It is also beyond the scope of this document to discuss the broader aspects of organizational policies and procedures [B1] with which TLS server certificate management should be consistent. For example, general recommendations regarding security policy, vulnerability management, incident response, disaster recovery, security testing, etc. that are not specifically related to certificate management are out of scope. Discussion of general security protections for certificate management system components is also beyond the scope of this document. This document assumes the security of these components is protected by recommended security best practices, e.g., patching, strong authentication, and access control that the organization has in place as part of its overall security policy.
An organization’s business operations may be internally or externally supported. For those organizations that have third parties supporting key business operations, those third parties may use TLS certificates. If a function is outsourced, the organization should ensure that its requirements are met by the third party performing the function. The TLS certificate management recommendations provided in this document can be applied to these third parties as well as to the organization itself.
In accordance with their security policies, some organizations may choose to perform inspection of internal traffic that has been encrypted using TLS, by intercepting and decrypting TLS traffic at the network edge or by performing passive decryption at locations deeper within the network. The question of whether to perform such inspection is complex, and it involves important tradeoffs between traffic security and traffic visibility that organizations should weigh carefully. It is beyond the scope of this document to advocate for or against TLS traffic inspection. Some organizations have determined that the security risks posed by inspection of internal TLS traffic are not worth the potential benefits of having visibility into the encrypted traffic. Other organizations, however, have determined that it is in their best interests to perform TLS traffic inspection. For those organizations that have a policy of performing TLS traffic inspection, this document provides recommended best practices regarding how to securely manage the TLS private keys required for this purpose.
The security and integrity of TLS relies on secure implementation and configuration of TLS servers and effective TLS server certificate management.
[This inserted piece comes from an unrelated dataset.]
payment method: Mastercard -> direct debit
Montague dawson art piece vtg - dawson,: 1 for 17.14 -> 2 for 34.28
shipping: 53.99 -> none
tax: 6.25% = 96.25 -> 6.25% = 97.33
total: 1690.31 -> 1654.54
Guidance regarding the implementation and configuration of TLS servers is outside the scope of this document. The secure implementation and configuration of TLS servers is addressed in NIST Special Publication (SP) 800-52 [B13]. Organizations should provide clear instruction to groups and individuals deploying TLS servers in their environments to read, understand, and follow the guidance provided in 800-52.
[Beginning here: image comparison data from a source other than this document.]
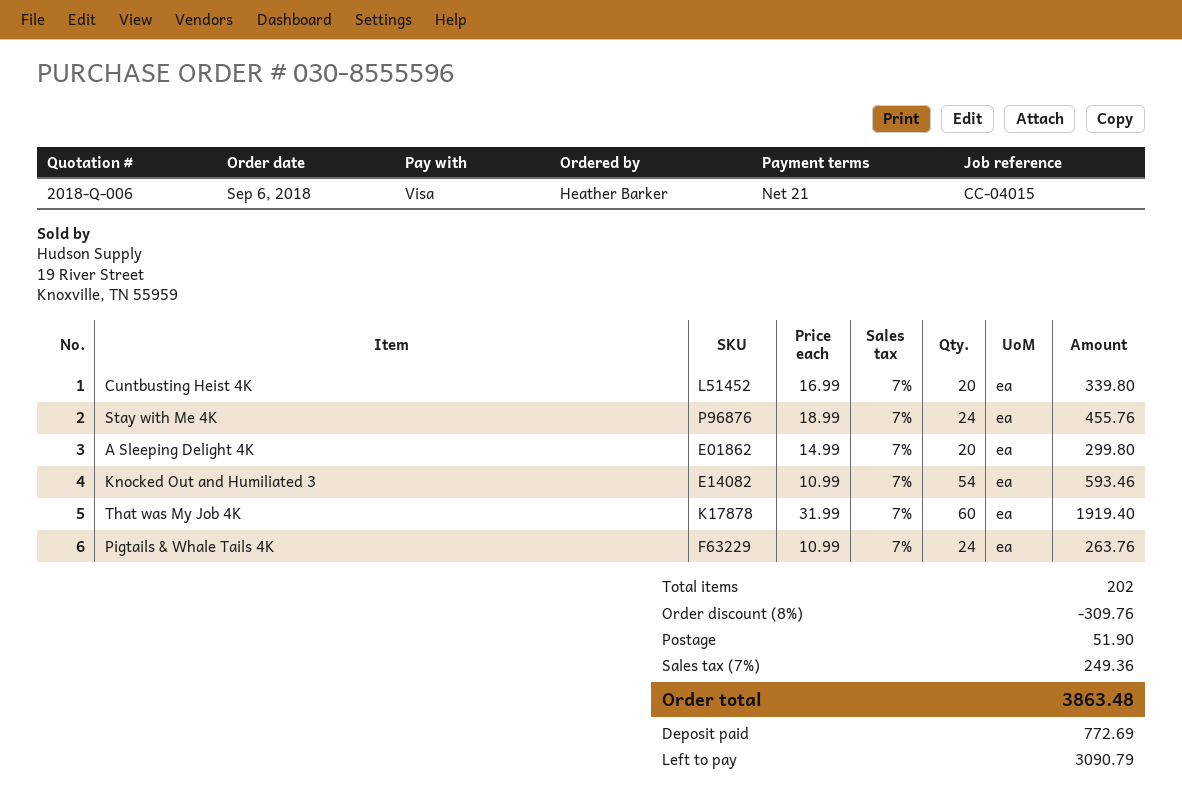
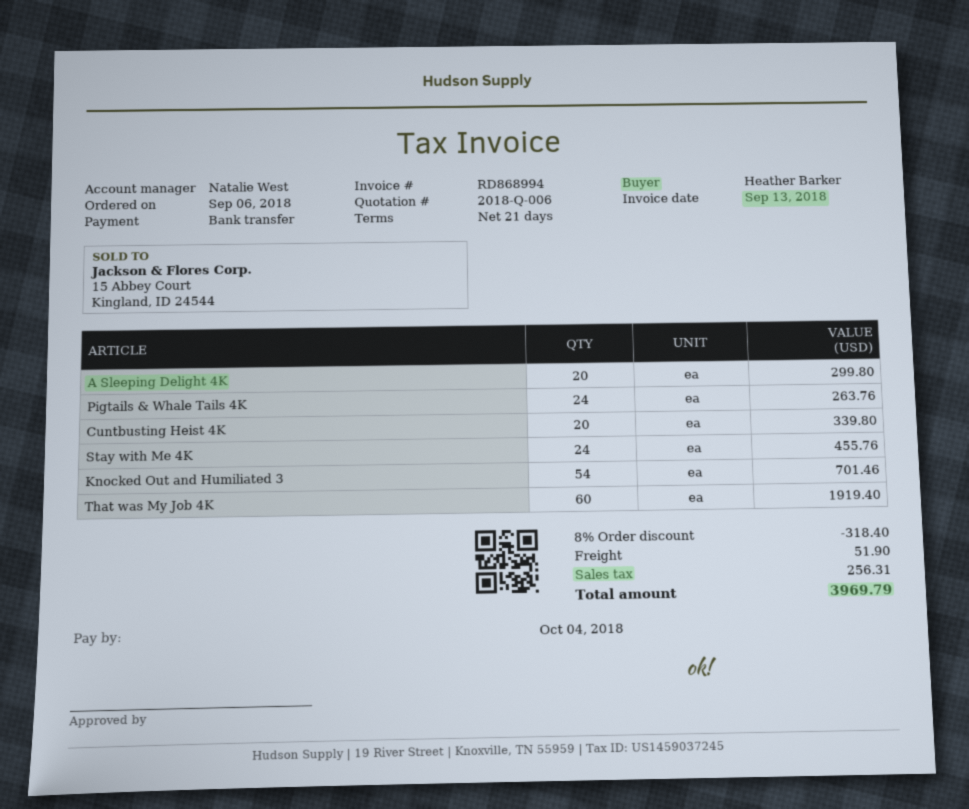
payment method: Visa -> bank transfer
Knocked Out and Humiliated 3: 54 for 593.46 -> 54 for 701.46
discount: 8% = 309.76 -> 8% = 318.40
tax: 249.36 -> 256.31
total: 3863.48 -> 3969.79

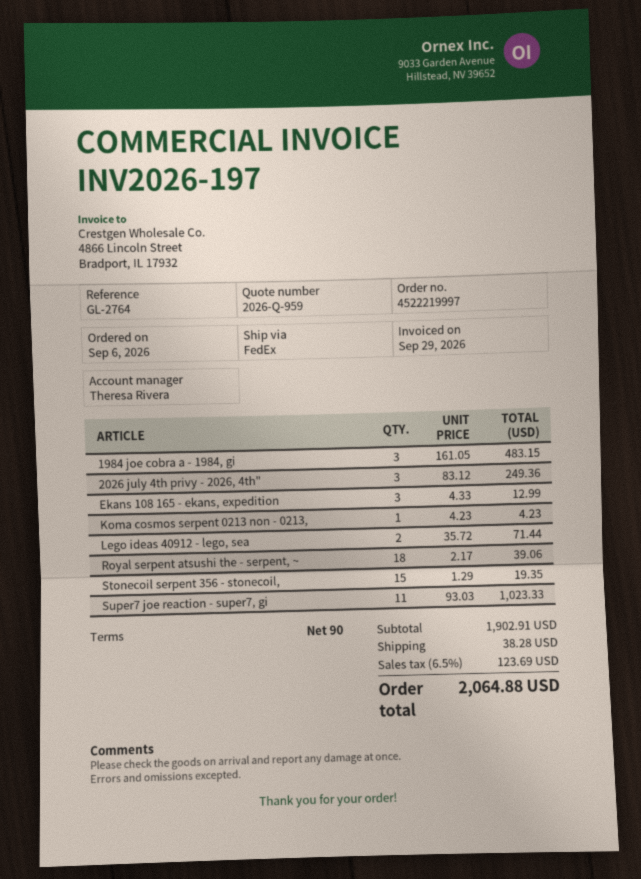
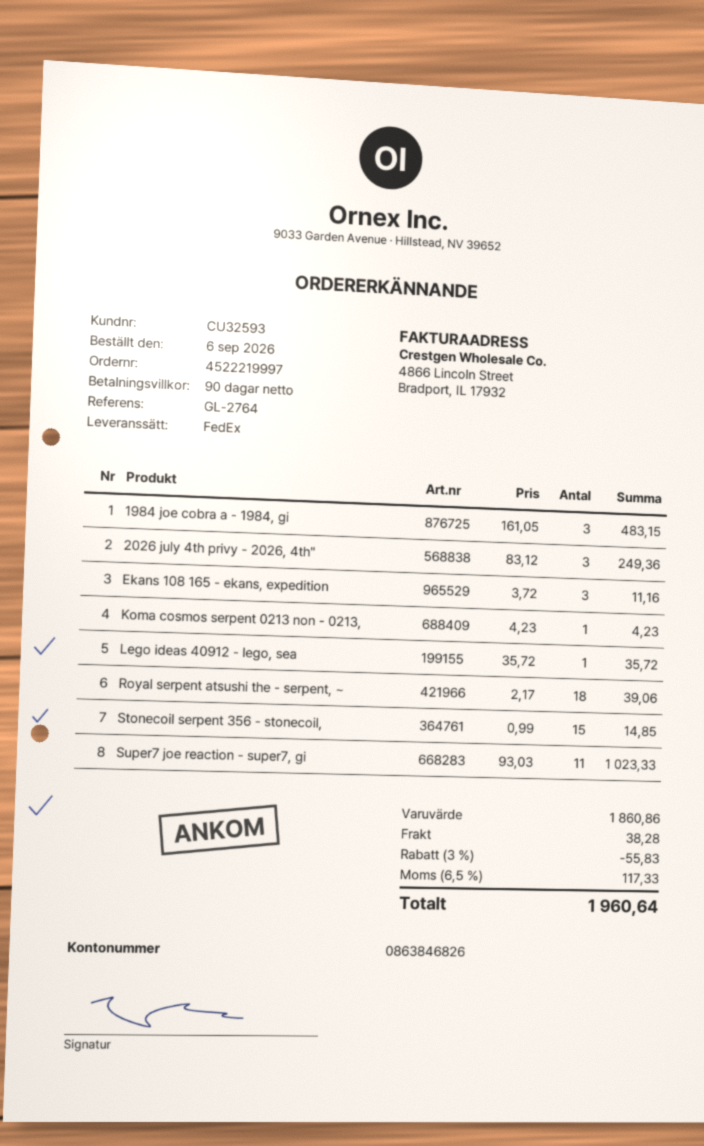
Ekans 108 165 - ekans, expedition: 3 x 4.33 = 12.99 -> 3 x 3.72 = 11.16
Lego ideas 40912 - lego, sea: 2 x 35.72 = 71.44 -> 1 x 35.72 = 35.72
Stonecoil serpent 356 - stonecoil,: 15 x 1.29 = 19.35 -> 15 x 0.99 = 14.85
subtotal: 1902.91 -> 1860.86
discount: none -> 3% = 55.83
tax: 6.5% = 123.69 -> 6.5% = 117.33
total: 2064.88 -> 1960.64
Lastly, the recommendations included in this document are generic. Each organization should determine for itself how to best apply these recommendations to its own enterprise. Volumes C and D of this Practice Guide describe a specific implementation used to demonstrate the application of these recommendations.
2 TLS Server Certificate Background¶
TLS [B5] is the security protocol used to authenticate and protect internet and internal network communications for a broad number of other protocols—including Hypertext Transfer Protocol (http) [B17] for web servers; Lightweight Directory Access Protocol (LDAP) [B18] for directory servers; and Simple Mail Transfer Protocol [B7], Post Office Protocol [B10], and Internet Message Access Protocol [B4] for email.
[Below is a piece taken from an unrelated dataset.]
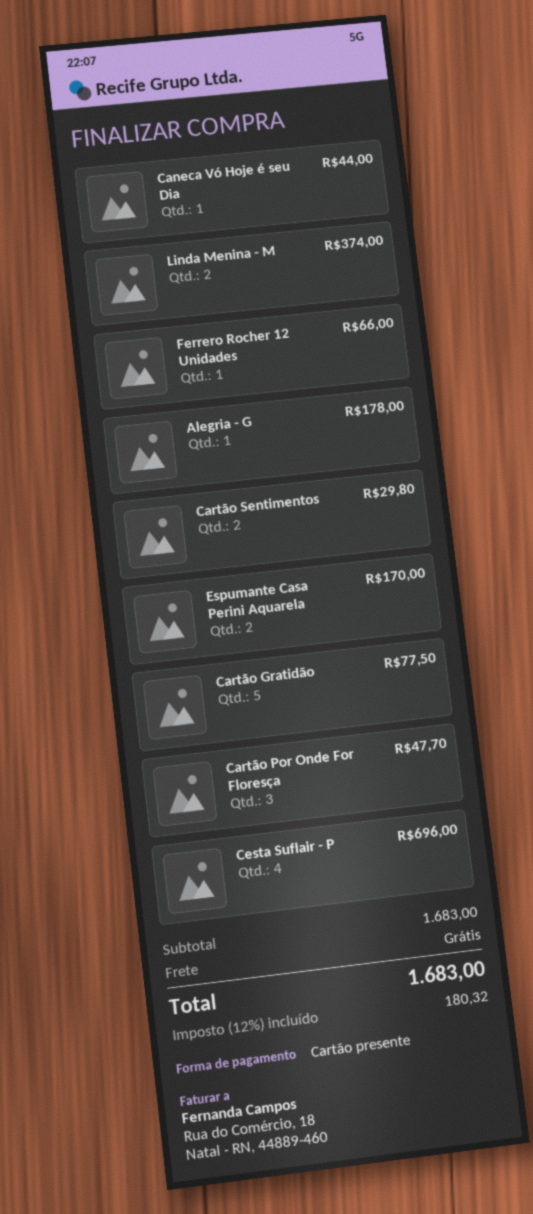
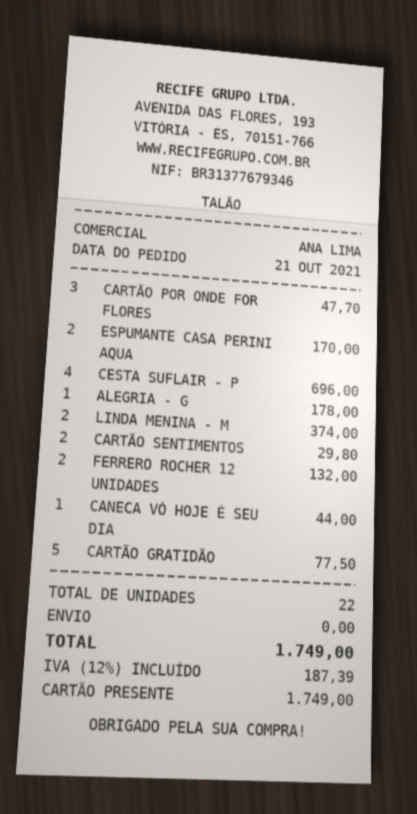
Ferrero Rocher 12 Unidades: 1 for 66.00 -> 2 for 132.00
tax: 12% = 180.32 -> 12% = 187.39
total: 1683.00 -> 1749.00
TLS server certificates serve as machine identities that enable clients to authenticate servers via cryptographic means. For example, when a bank customer connects across the internet to an online banking website, the customer’s browser (i.e., the TLS client) will present an error message if the server does not provide a valid certificate that matches the address the user entered in the browser. Further, TLS server certificates are used extensively inside corporate and government networks to establish trust between machines — servers, applications, devices, micro-services, etc. Most large enterprises have thousands of certificates, each identifying a specific server in their environment. (Note: Web browsers play the role of clients to web servers. As such, they contain functionality to automatically establish TLS connections on behalf of users, evaluate certificates received during the TLS handshake process, and present errors when unexpected certificate issues are encountered.) Figure 2-1 illustrates the pervasive use of certificates within organizations.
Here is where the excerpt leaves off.